Come nascono i nostri Tour? Come disegnamo i vostri viaggi in bici e a piedi? Lo scouting del territorio è la chiave di una vacanza memorabile. Racconto di una giornata in MTB sulle tracce della Ex Ferrovia Spoleto-Norcia.

La sveglia canta prestissimo stamattina. Sono le 5:55 e non è il telefono che suona. E’ il piccolo Leo, che oggi ha deciso così. Lui ha 5 mesi e rotola nel letto che sembra l’uomo ragno. Ti guarda, poi fa per buttarsi giù e ride. Provo a spiegargli che intendevo alzarmi un’oretta più tardi ma non sembra daccordo. E ride! Dai, mi dico, se mio figlio ha deciso così allora stavolta ne approfitto e parto prima. Che per un pisolo come me è già un miracolo. Oggi andiamo alla scoperta della SPOLETO NORCIA IN MTB.

LO SCOUTING

Per chi di lavoro disegna vacanze in bicicletta, lo scouting è una fase fondamentale. Si parte con la ricerca, poi si passa alle mappe, si crea l’itinerario con le possibili varianti e si va sul campo, che poi è la parte più divertente. Il nostro Tour Operator ha base in un borgo medievale nella zona di Bevagna, che per intenderci sta a metà strada fra Assisi e Spoleto.
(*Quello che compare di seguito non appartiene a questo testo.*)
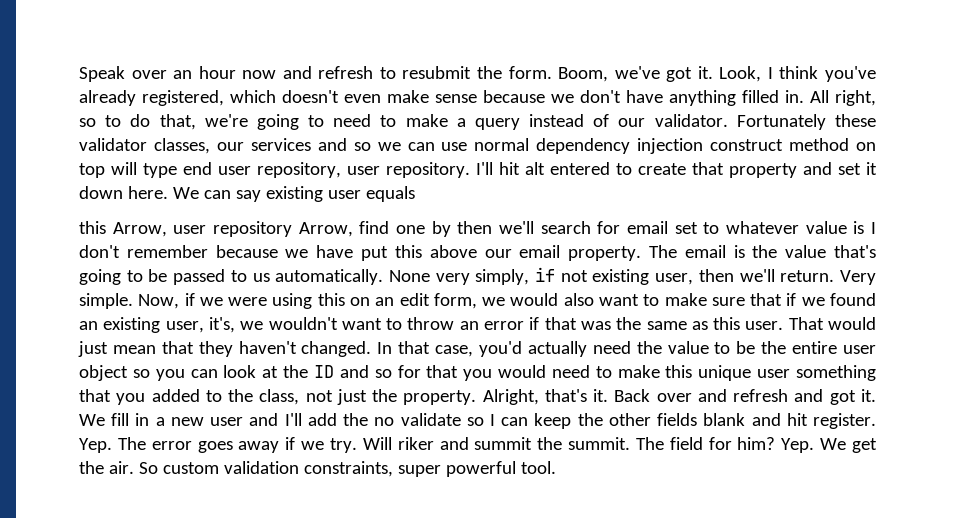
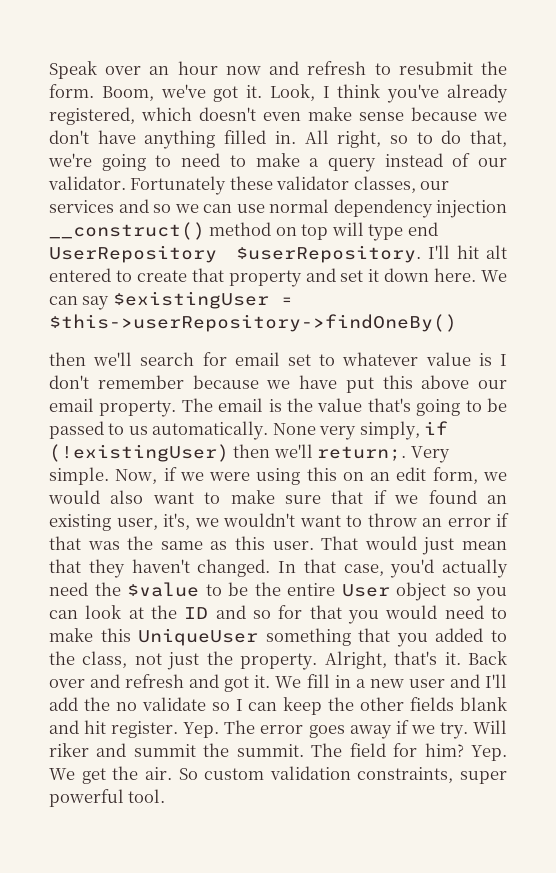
[710,139,784,151] construct -> [49,222,205,240] __construct()
[218,162,470,178] user repository, user repository. -> [49,245,421,263] UserRepository $userRepository.
[265,186,415,202] [79,221,451,237] existing user equals // this Arrow, user repository Arrow, find one by -> [112,291,293,309] [49,314,457,332] $existingUser = $this->userRepository->findOneBy() //
[560,269,835,285] not existing user, then we'll return. -> [49,444,407,462] (!existingUser) then we'll return;.
[667,341,709,354] value -> [127,582,199,597] $value
[843,345,877,354] user -> [341,584,390,597] User
[698,365,791,381] unique user -> [138,628,259,646] UniqueUser

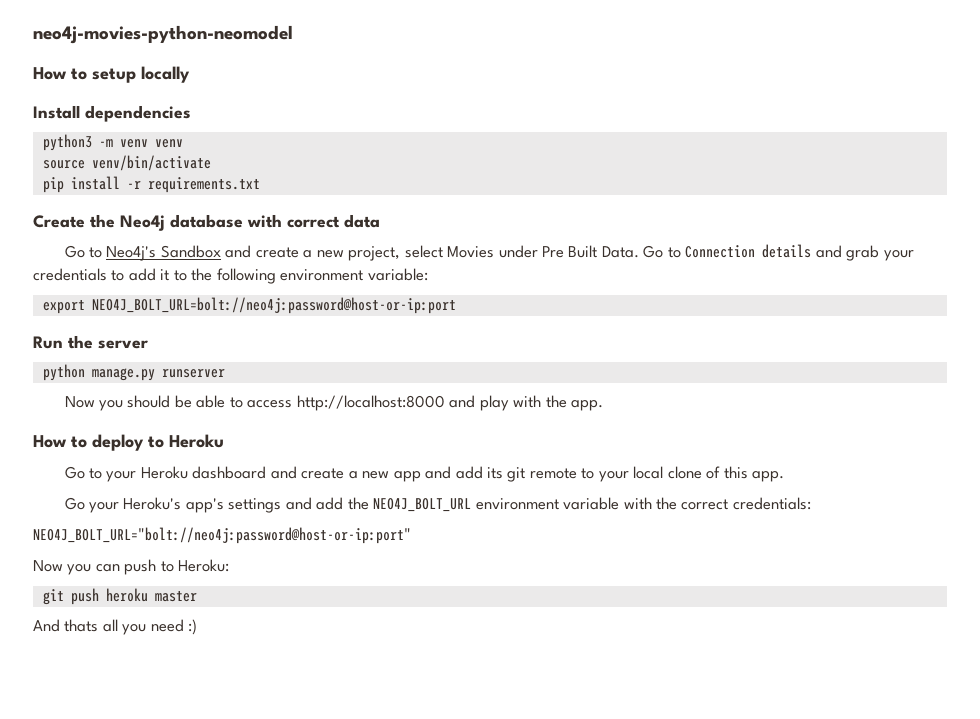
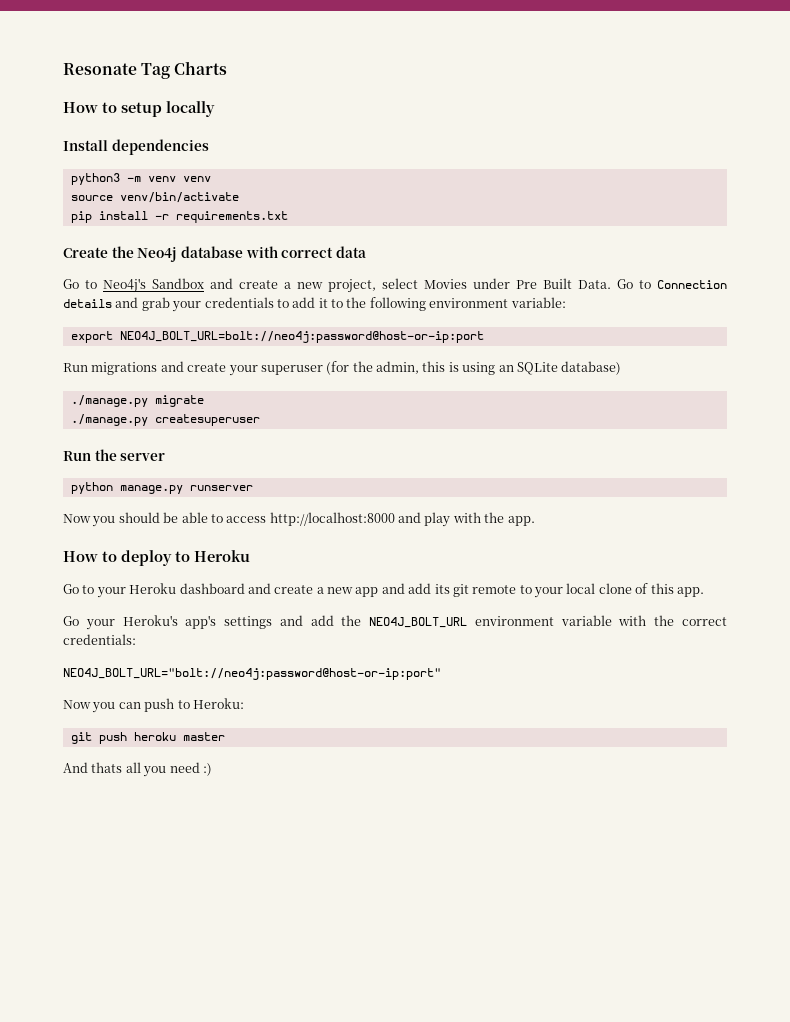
[33,25,293,44] neo4j-movies-python-neomodel -> [63,61,228,79] Resonate Tag Charts
(456, 305) none -> [63,361,622,376] [70,395,204,407] [70,414,260,426] // Run migrations and create your superuser (for the admin, this is using an SQLite database) // ./manage.py migrate // ./manage.py createsuperuser

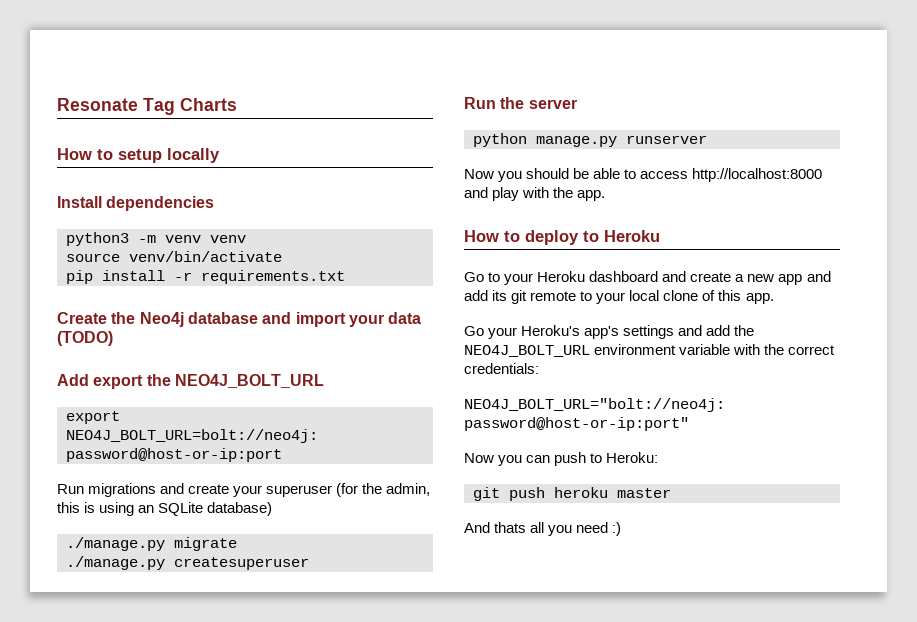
[245,246,366,258] [63,278,727,293] [63,297,566,312] with correct data // Go to Neo4j's Sandbox and create a new project, select Movies under Pre Built Data. Go to Connection details and grab your credentials to add it to the following environment variable: -> [262,312,422,327] [57,331,113,346] [57,374,324,389] and import your data (TODO) // Add export the NEO4J_BOLT_URL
Di conseguenza, per i nostri tour giornalieri il raggio d’azione è limitato in quest’area. Non ci spingiamo oltre. Tuttavia costruiamo itinerari personalizzati ed ecco che arriva la richiesta di un viaggio in bici in famiglia da Assisi alle Cascate delle Marmore. La SPOLETO-NORCIA fa parte dell’itinerario ma non avevo ancora avuto l’occasione di farla da quando viviamo in

Umbria. Quindi ne approfitto, preparo la mia MTB e si parte!

LA EX FERROVIA


Oggi la Spoleto Norcia in MTB è una manifestazione ciclistica decisamente importante del centro Italia, che richiama qualche migliaio di ciclisti ogni anno. Un tempo era una ferrovia che collegava Spoleto a Norcia, appunto. Un progetto molto ambizioso quello degli ingegneri, dato che costruire una ferrovia in un contesto geologicamente così impervio non era cosa scontata, soprattutto se consideriamo il periodo, gli anni ’20 del secolo scorso. Dismessa nel ’68 oggi è un sentiero escursionistico di una certa rilevanza paesaggistica, che entra letteralmente nei Monti Sibillini e attraversa la Valnerina. La manifestazione è iniziata come una scampagnata tra amici ed è diventata una cosa seria. Dal 2016 però, una serie di eventi ne hanno rallentato la crescita. Prima il terremoto, che di fatto ha costretto gli organizzatori a modificarne l’itinerario, poi la pandemia. Oggi è un bellissimo itinerario permanente da fare in MTB. E’ il 29 ottobre 2020 quando la provo io. Alle 7 del mattino la bici è già sul furgone. Il thermos è pieno e lo zaino carico con le cose per la giornata. La temperatura è intorno ai 10 gradi, che per andare in bici va benissimo. Ho disegnato la traccia su Komoot e l’ho caricata sul Garmin. Adoro andare in bici su strade che non ho mai fatto, mi da quel senso di avventura e mi diverto come un ragazzino. Il giro è ad anello e sono quasi 50km con 1000 metri di dislivello positivo. Quello che farò io è l’itinerario classico, perché ci sono delle varianti più difficili sia tecnicamente che fisicamente. Generalmente lo scouting è un momento condiviso, si pedala in piccoli gruppi e si sta insieme. Per me no. So che devo farlo rigorosamente da solo. Non per altro, ma mi fermo ad ogni incrocio, prendo appunti, segno waypoint, faccio foto, calcolo distanze e butto giù le impressioni. Se un tratto di strada mi emoziona devo documentarlo, se fa schifo o è impraticabile anche. Un giro relativamente breve diventa un processo lungo. In buona sostanza, non mi sopporterebbe nessuno.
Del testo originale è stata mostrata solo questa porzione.